Bug 216715

Summary: kernel 6.1-rc5 + KASAN_OUTLINE fails to boot at very early stage when DEBUG_PAGEALLOC_ENABLE_DEFAULT is enabled (PowerMac G4 3,6)
Product: Platform Specific/Hardware Reporter: Erhard F. (erhard_f)
Component: PPC-32Assignee: platform_ppc-32
Status: RESOLVED OBSOLETE    
Severity: normal CC: christophe.leroy
Priority: P1    
Hardware: PPC-32   
OS: Linux   
Kernel Version: 6.1-rc5 Subsystem:
Regression: No Bisected commit-id:
Attachments: kernel .config (6.1-rc5, PowerMac G4 DP)
kernel .config (6.1-rc6, PowerMac G4 DP)
kernel dmesg (6.1-rc6, PowerMac G4 DP) - succesful boot
kernel dmesg (6.1-rc6, PowerMac G4 DP) - BUG: KASAN: slab-out-of-bounds
303256: kernel dmesg (6.1-rc6, PowerMac G4 DP) - BUG: KASAN: slab-out-of-bounds, 2nd time
dmesg (6.4-rc4, PowerMac G4 DP) - succesful boot
kernel .config (6.4-rc3, PowerMac G4 DP)

Description Erhard F. 2022-11-21 00:19:04 UTC
Created attachment 303245 [details]
kernel .config (6.1-rc5, PowerMac G4 DP)

Kernel 6.1-rc5 fails to boot on my PowerMac G4 3,6 at a very early stage (OpenFirmware console, white background) when built with CONFIG_KASAN_OUTLINE=y and CONFIG_DEBUG_PAGEALLOC_ENABLE_DEFAULT=y.

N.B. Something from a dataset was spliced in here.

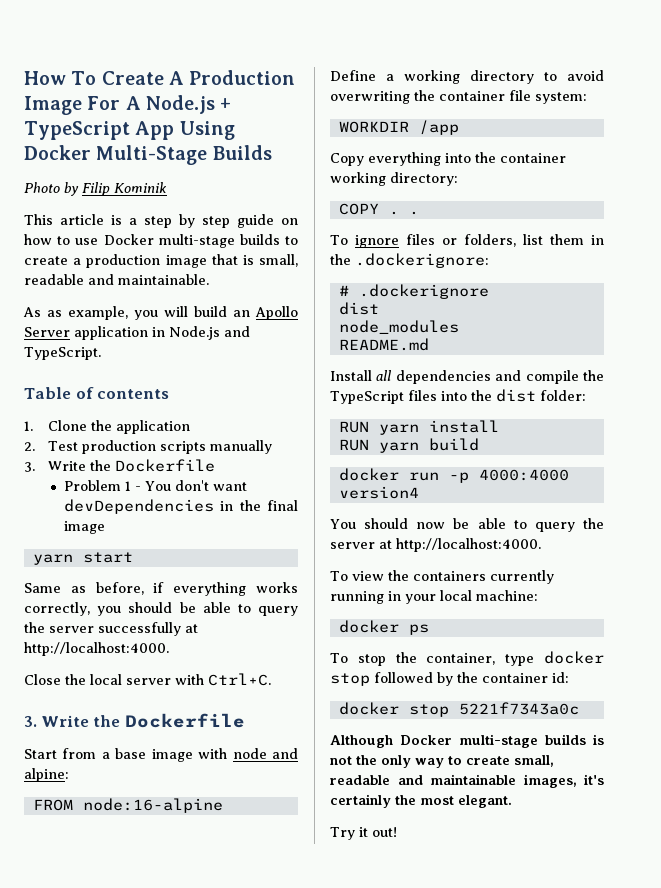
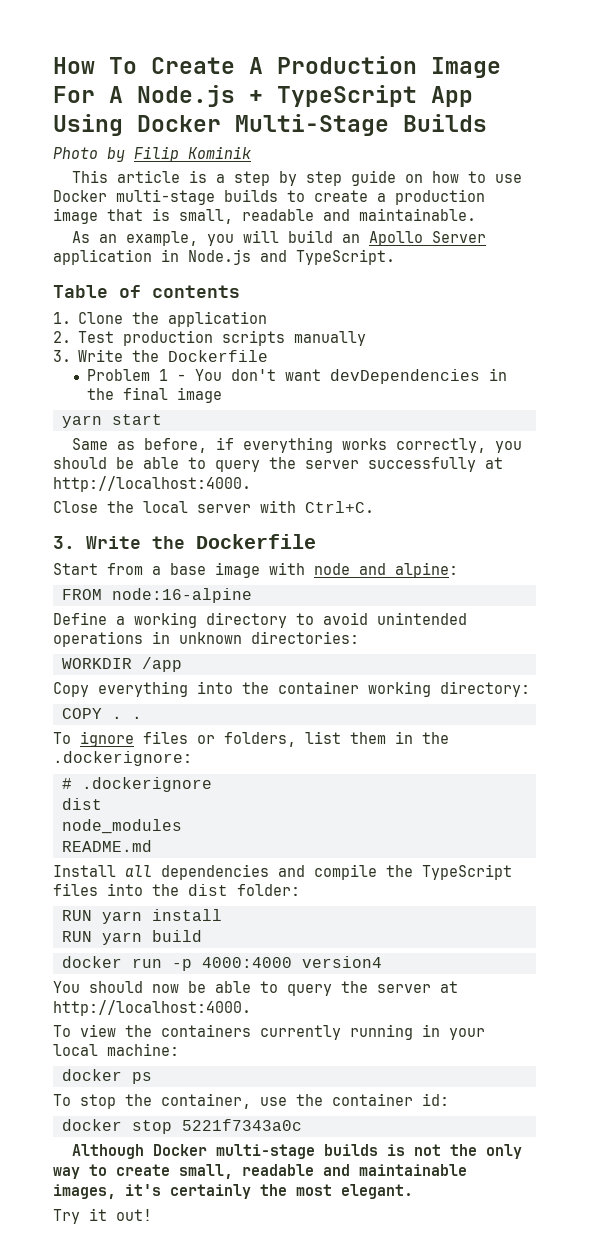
[47,310,62,317] as -> [98,234,117,243] an
[330,90,587,104] overwriting the container file system: -> [377,612,467,625] [53,631,359,647] unintended operations in unknown directories:
[505,651,604,666] [330,672,453,686] type docker stop followed by -> [260,1097,287,1106] use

Same kernel .config without CONFIG_DEBUG_PAGEALLOC_ENABLE_DEFAULT just boots fine, even when Outline KASAN is enabled and CONFIG_DEBUG_PAGEALLOC=y is set. Only CONFIG_DEBUG_PAGEALLOC_ENABLE_DEFAULT seems to provoke the issue.
Comment 1 Christophe Leroy 2022-11-21 08:19:26 UTC
I have no problem booting 6.1-rc5 on QEMU with your config.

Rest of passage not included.